Activity: Pictures are to be left out, but please repeat each record exactly.

[Change listing data]
________
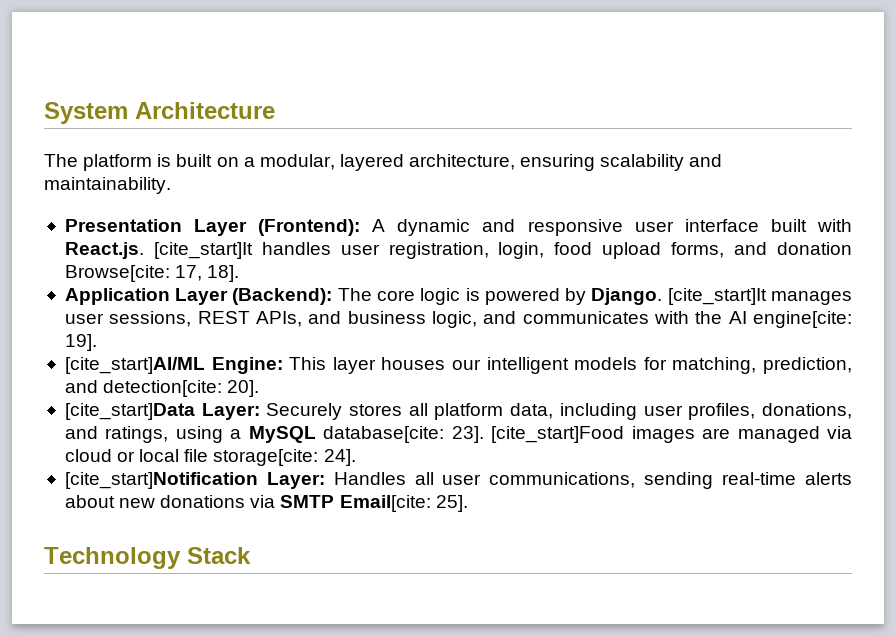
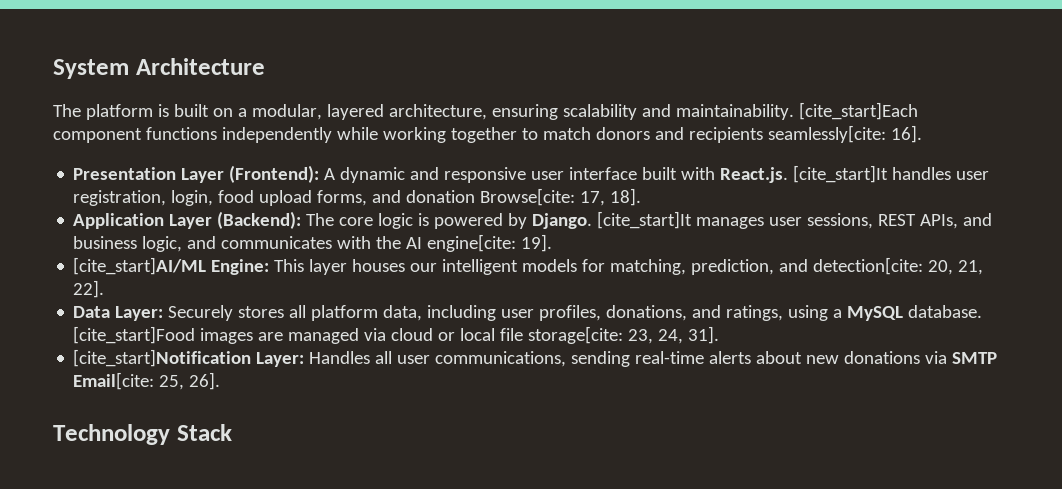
+ [cite_start]Each component functions independently while working together to match donors and recipients seamlessly[cite: 16].
- [cite_start]AI/ML Engine: This layer houses our intelligent models for matching, prediction, and detection[cite: 20].
- [cite_start]Data Layer: Securely stores all platform data, including user profiles, donations, and ratings, using a MySQL database[cite: 23].
+ [cite_start]AI/ML Engine: This layer houses our intelligent models for matching, prediction, and detection[cite: 20, 21, 22].
+ Data Layer: Securely stores all platform data, including user profiles, donations, and ratings, using a MySQL database.
- [cite_start]Food images are managed via cloud or local file storage[cite: 24].
+ [cite_start]Food images are managed via cloud or local file storage[cite: 23, 24, 31].
- [cite_start]Notification Layer: Handles all user communications, sending real-time alerts about new donations via SMTP Email[cite: 25].
+ [cite_start]Notification Layer: Handles all user communications, sending real-time alerts about new donations via SMTP Email[cite: 25, 26].

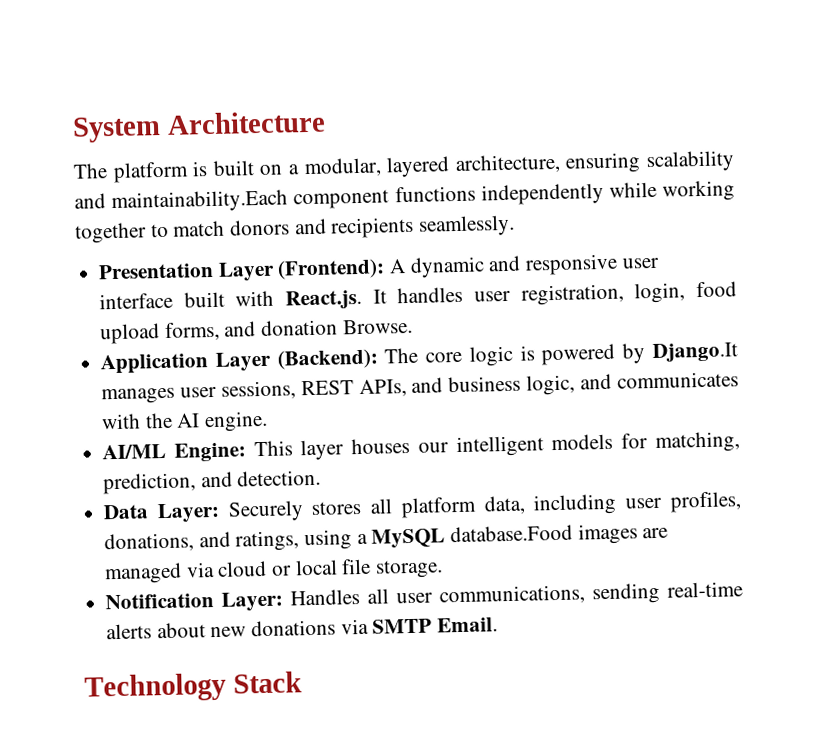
- The platform is built on a modular, layered architecture, ensuring scalability and maintainability. [cite_start]Each component functions independently while working together to match donors and recipients seamlessly[cite: 16].
+ The platform is built on a modular, layered architecture, ensuring scalability and maintainability.Each component functions independently while working together to match donors and recipients seamlessly.
- Presentation Layer (Frontend): A dynamic and responsive user interface built with React.js. [cite_start]It handles user registration, login, food upload forms, and donation Browse[cite: 17, 18].
+ Presentation Layer (Frontend): A dynamic and responsive user interface built with React.js. It handles user registration, login, food upload forms, and donation Browse.
- Application Layer (Backend): The core logic is powered by Django. [cite_start]It manages user sessions, REST APIs, and business logic, and communicates with the AI engine[cite: 19].
- [cite_start]AI/ML Engine: This layer houses our intelligent models for matching, prediction, and detection[cite: 20, 21, 22].
+ Application Layer (Backend): The core logic is powered by Django.It manages user sessions, REST APIs, and business logic, and communicates with the AI engine.
+ AI/ML Engine: This layer houses our intelligent models for matching, prediction, and detection.
- Data Layer: Securely stores all platform data, including user profiles, donations, and ratings, using a MySQL database. [cite_start]Food images are managed via cloud or local file storage[cite: 23, 24, 31].
- [cite_start]Notification Layer: Handles all user communications, sending real-time alerts about new donations via SMTP Email[cite: 25, 26].
+ Data Layer: Securely stores all platform data, including user profiles, donations, and ratings, using a MySQL database.Food images are managed via cloud or local file storage.
+ Notification Layer: Handles all user communications, sending real-time alerts about new donations via SMTP Email.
________
Answer box:
+ [cite_start]Each component functions independently while working together to match donors and recipients seamlessly[cite: 16].
- [cite_start]AI/ML Engine: This layer houses our intelligent models for matching, prediction, and detection[cite: 20].
- [cite_start]Data Layer: Securely stores all platform data, including user profiles, donations, and ratings, using a MySQL database[cite: 23].
+ [cite_start]AI/ML Engine: This layer houses our intelligent models for matching, prediction, and detection[cite: 20, 21, 22].
+ Data Layer: Securely stores all platform data, including user profiles, donations, and ratings, using a MySQL database.
- [cite_start]Food images are managed via cloud or local file storage[cite: 24].
+ [cite_start]Food images are managed via cloud or local file storage[cite: 23, 24, 31].
- [cite_start]Notification Layer: Handles all user communications, sending real-time alerts about new donations via SMTP Email[cite: 25].
+ [cite_start]Notification Layer: Handles all user communications, sending real-time alerts about new donations via SMTP Email[cite: 25, 26].

- The platform is built on a modular, layered architecture, ensuring scalability and maintainability. [cite_start]Each component functions independently while working together to match donors and recipients seamlessly[cite: 16].
+ The platform is built on a modular, layered architecture, ensuring scalability and maintainability.Each component functions independently while working together to match donors and recipients seamlessly.
- Presentation Layer (Frontend): A dynamic and responsive user interface built with React.js. [cite_start]It handles user registration, login, food upload forms, and donation Browse[cite: 17, 18].
+ Presentation Layer (Frontend): A dynamic and responsive user interface built with React.js. It handles user registration, login, food upload forms, and donation Browse.
- Application Layer (Backend): The core logic is powered by Django. [cite_start]It manages user sessions, REST APIs, and business logic, and communicates with the AI engine[cite: 19].
- [cite_start]AI/ML Engine: This layer houses our intelligent models for matching, prediction, and detection[cite: 20, 21, 22].
+ Application Layer (Backend): The core logic is powered by Django.It manages user sessions, REST APIs, and business logic, and communicates with the AI engine.
+ AI/ML Engine: This layer houses our intelligent models for matching, prediction, and detection.
- Data Layer: Securely stores all platform data, including user profiles, donations, and ratings, using a MySQL database. [cite_start]Food images are managed via cloud or local file storage[cite: 23, 24, 31].
- [cite_start]Notification Layer: Handles all user communications, sending real-time alerts about new donations via SMTP Email[cite: 25, 26].
+ Data Layer: Securely stores all platform data, including user profiles, donations, and ratings, using a MySQL database.Food images are managed via cloud or local file storage.
+ Notification Layer: Handles all user communications, sending real-time alerts about new donations via SMTP Email.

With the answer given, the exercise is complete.